Since Knovel was founded in 2000, it has become a valued resource for more than 700 corporations and more than 400 engineering schools worldwide. It is now the go-to place where engineers can find data, all seamlessly integrated from 100-plus engineering societies and publishers, and all on an easy-to-use, interactive platform. Engineers have access to volumes of content and data, and they can easily drill down into existing charts and tables for specific results and customize those results to fit their particular needs.  

The past few years have been exceedingly busy for Knovel. It boosted its content collection by 20%, partnered with Engineers Without Borders, and expanded the offering in its Yaws’ Critical Property Data for Chemical Engineers and Chemists (originally launched in July 2012). But the timing was right for the acquisition, according to Knovel CEO and president Chris Forbes.

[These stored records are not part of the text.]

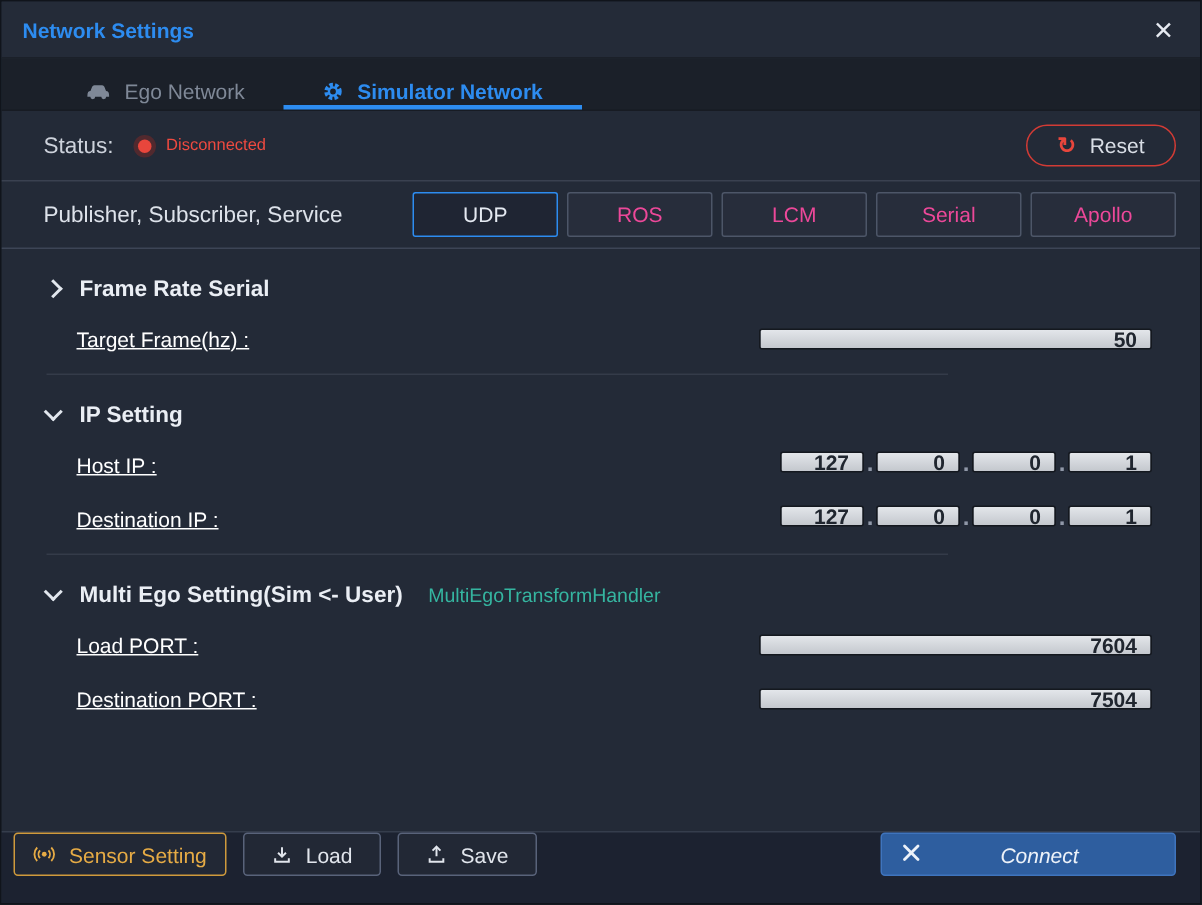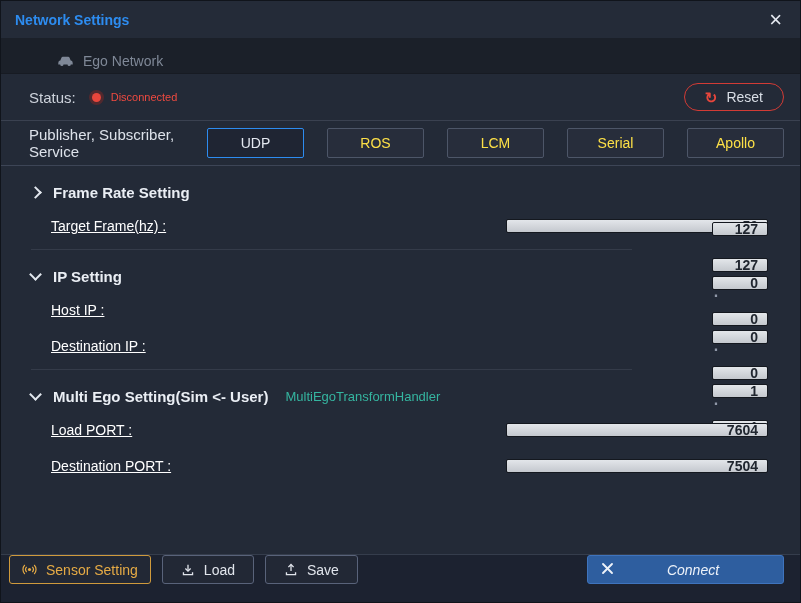--- a/index.html
+++ b/index.html
@@ -184,6 +184,15 @@
       </span>
       <span>Ego Network</span>
     </div>
+    <div class="tab active">
+      <span class="ticon">
+        <svg width="14" height="14" viewBox="0 0 16 16">
+          <circle cx="8" cy="8" r="5" fill="none" stroke="currentColor" stroke-width="3.3" stroke-dasharray="2.6 1.55"></circle>
+          <circle cx="8" cy="8" r="3.1" fill="none" stroke="currentColor" stroke-width="1.8"></circle>
+        </svg>
+      </span>
+      <span>Simulator Network</span>
+    </div>
   </div>
 
   <div class="status-row">

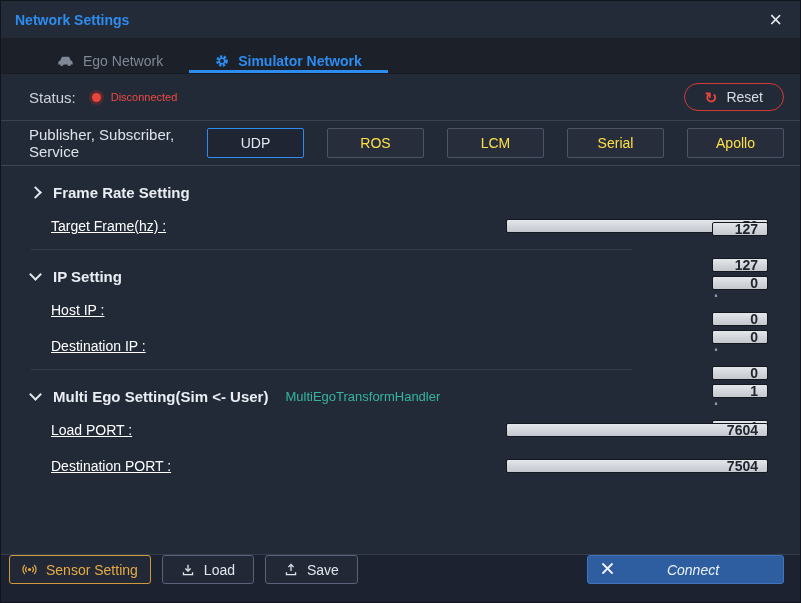--- a/index.html
+++ b/index.html
@@ -83,7 +83,7 @@
     padding: 0 16px 0 28px;
   }
   .proto-label { font-size: 15px; color: #dde2ea; }
-  .proto-group { margin-left: auto; display: flex; gap: 23px; }
+  .proto-group { margin-left: auto; display: flex; gap: 6px; }
   .proto-btn {
     width: 97px; height: 30px;
     background: #272d3b;

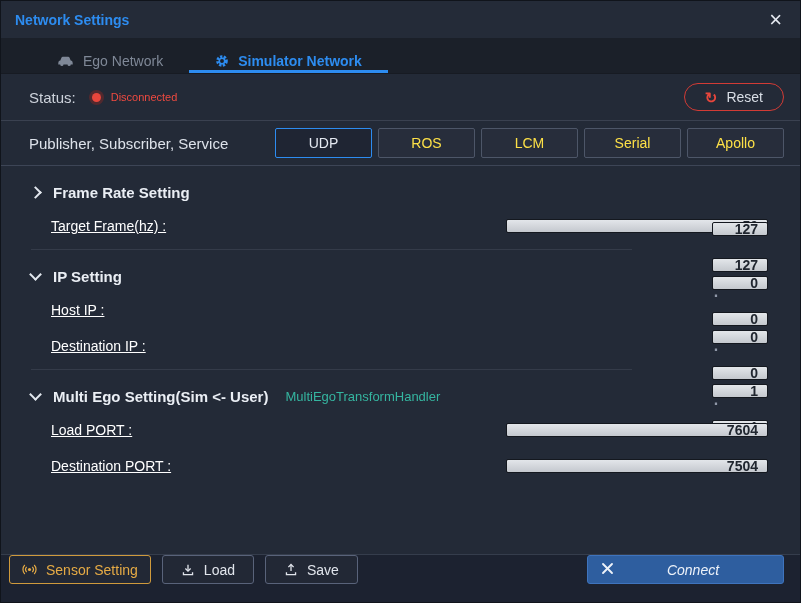--- a/index.html
+++ b/index.html
@@ -88,7 +88,7 @@
     width: 97px; height: 30px;
     background: #272d3b;
     border: 1px solid #4d5668; border-radius: 2px;
-    color: #fde047; font-size: 14px;
+    color: #ec4899; font-size: 14px;
     display: flex; align-items: center; justify-content: center;
     cursor: pointer;
   }

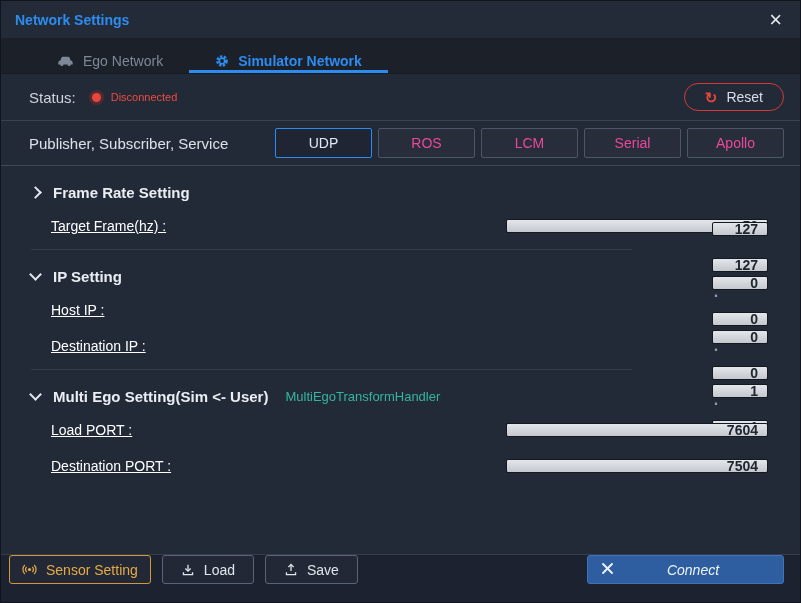--- a/index.html
+++ b/index.html
@@ -224,7 +224,7 @@
 
     <div class="section-header">
       <span class="chevron right"></span>
-      <span class="section-title">Frame Rate Setting</span>
+      <span class="section-title">Frame Rate Serial</span>
     </div>
     <div class="field-row">
       <span class="field-label">Target Frame(hz) :</span>

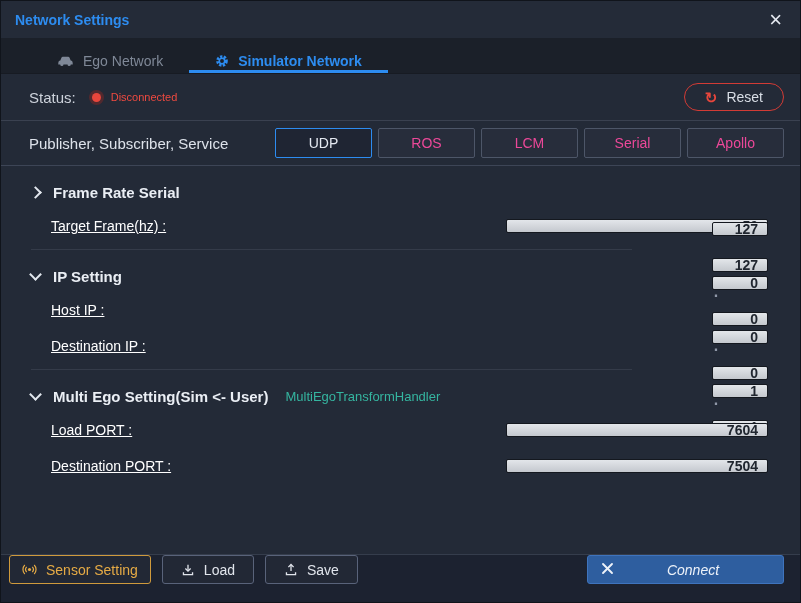--- a/index.html
+++ b/index.html
@@ -133,7 +133,7 @@
     font-family: "Liberation Sans", "DejaVu Sans", sans-serif;
     outline: none;
   }
-  .ip-group { margin-left: auto; display: flex; align-items: flex-start; gap: 11px; flex-direction: column; }
+  .ip-group { margin-left: auto; display: flex; align-items: flex-start; gap: 0; }
   .ip-group input.val { width: 56px; margin-left: 0; }
   .ip-dot { color: #9098a8; width: 8px; text-align: center; font-weight: 700; }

“It happened in fairly short order,” says Forbes. “Knovel had institutional investors, so it was our intention all along for such an event to occur. Having said that, we had not set ourselves up for sale, rather we set ourselves up for aggressive growth and in investing our increased cash flow for the company.” He credits Elsevier with being an “excellent partner that would allow us to grow the business even more aggressively than we had contemplated, someone who shared our vision for growing the business and able to bring a number of things to bear, clearly in terms of growth and the global reach of their sales and customer support capabilities.”

Knovel has always taken pride in the scope of its customer service, says Forbes. “As you know, we are very customer-centric, so the ability to lever that capability into doing so much more for our customers is particularly attractive.” With the acquisition, he believes Knovel and Elsevier share a plan to grow the Knovel brand together. Post-acquisition, Knovel will move ahead with its headquarters and staff in New York City, with Forbes as head of the company, and with its own brand name under the new Elsevier ownership umbrella. For Forbes as an entrepreneur and Knovel co-founder, the agreement terms between Knovel and Elsevier were critical. “We care that we have that common vision for the substantial growth potential in this market, and Elsevier has asked me to stay on and help them with that,” he says.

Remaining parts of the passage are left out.